WORK TO COMPLETE: Copy each entry verbatim, excluding its images.

Modification records:
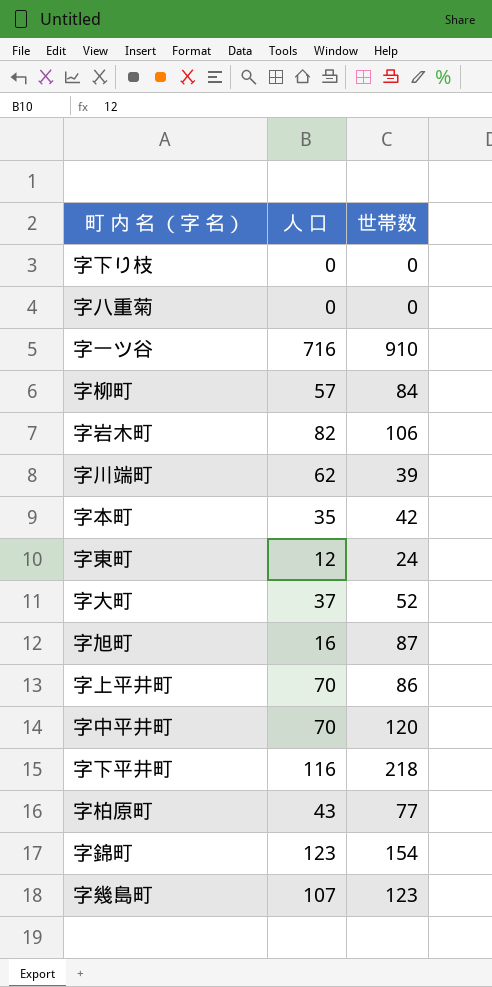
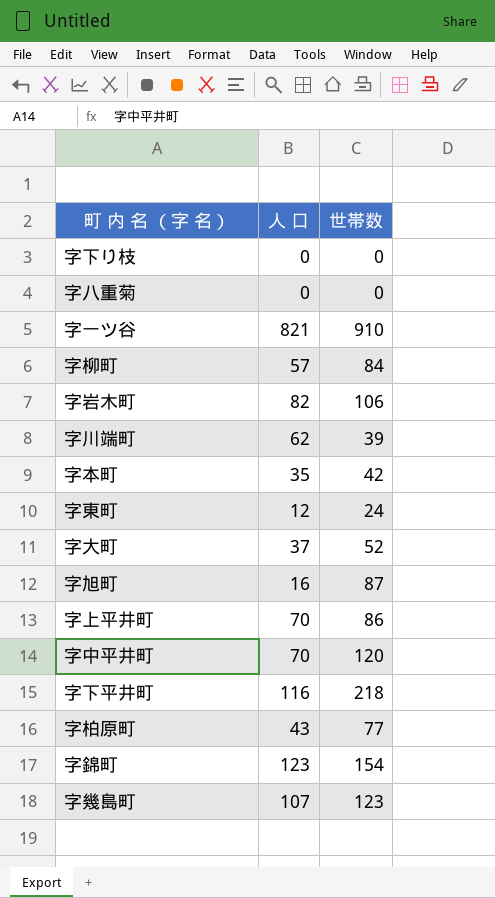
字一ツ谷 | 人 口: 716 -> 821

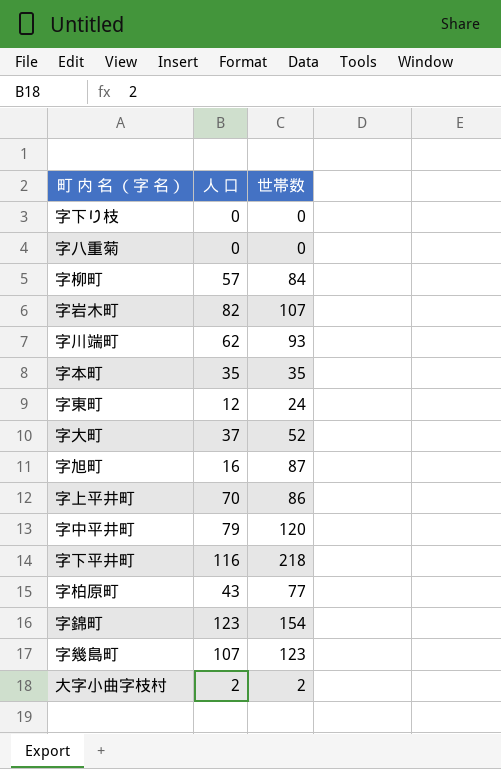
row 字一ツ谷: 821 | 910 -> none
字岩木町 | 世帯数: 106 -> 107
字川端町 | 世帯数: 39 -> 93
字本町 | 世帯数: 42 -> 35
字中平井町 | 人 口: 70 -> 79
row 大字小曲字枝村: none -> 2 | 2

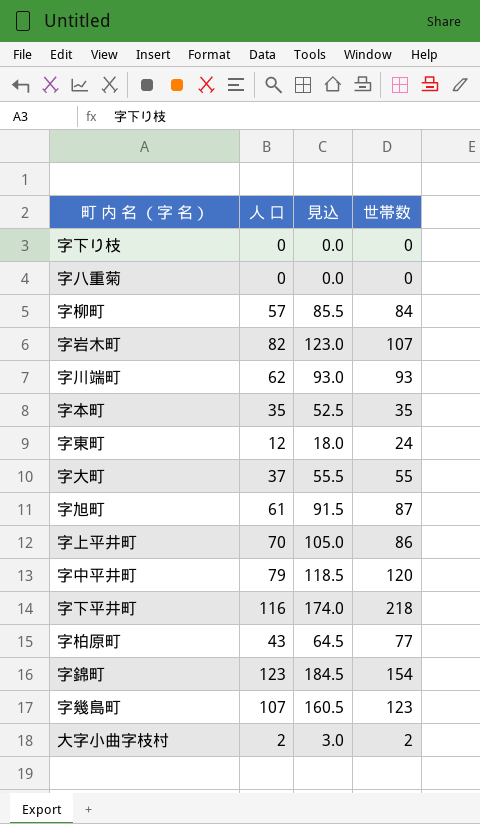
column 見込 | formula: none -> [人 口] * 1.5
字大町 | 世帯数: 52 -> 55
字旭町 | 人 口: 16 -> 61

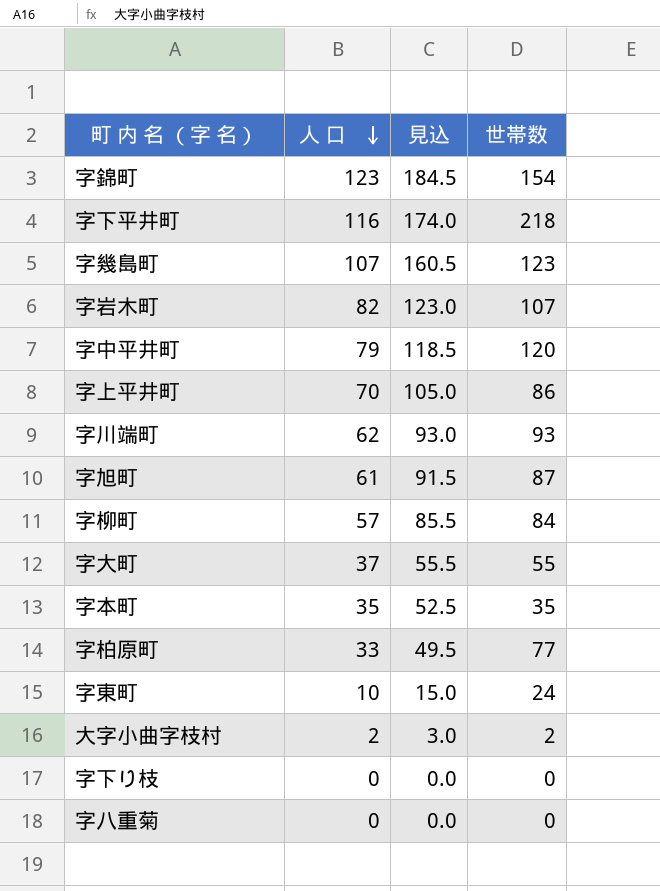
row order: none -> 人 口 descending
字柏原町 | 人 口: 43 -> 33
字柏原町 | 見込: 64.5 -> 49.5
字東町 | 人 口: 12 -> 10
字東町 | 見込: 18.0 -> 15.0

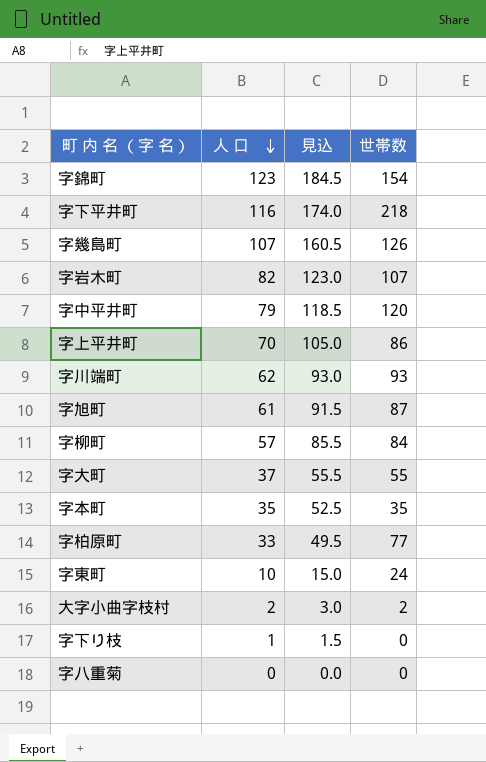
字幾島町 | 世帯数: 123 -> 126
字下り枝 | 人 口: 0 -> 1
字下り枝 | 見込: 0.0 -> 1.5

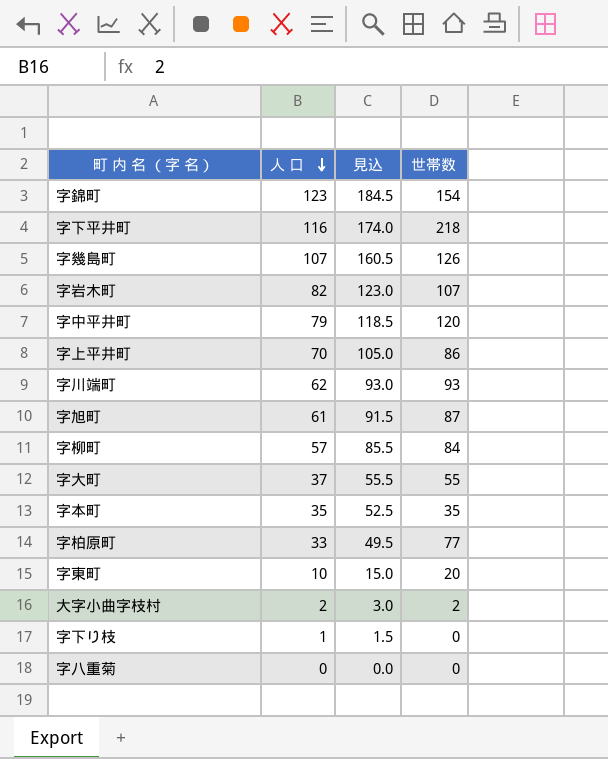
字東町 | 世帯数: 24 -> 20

RESPONSE:
字一ツ谷 | 人 口: 716 -> 821

row 字一ツ谷: 821 | 910 -> none
字岩木町 | 世帯数: 106 -> 107
字川端町 | 世帯数: 39 -> 93
字本町 | 世帯数: 42 -> 35
字中平井町 | 人 口: 70 -> 79
row 大字小曲字枝村: none -> 2 | 2

column 見込 | formula: none -> [人 口] * 1.5
字大町 | 世帯数: 52 -> 55
字旭町 | 人 口: 16 -> 61

row order: none -> 人 口 descending
字柏原町 | 人 口: 43 -> 33
字柏原町 | 見込: 64.5 -> 49.5
字東町 | 人 口: 12 -> 10
字東町 | 見込: 18.0 -> 15.0

字幾島町 | 世帯数: 123 -> 126
字下り枝 | 人 口: 0 -> 1
字下り枝 | 見込: 0.0 -> 1.5

字東町 | 世帯数: 24 -> 20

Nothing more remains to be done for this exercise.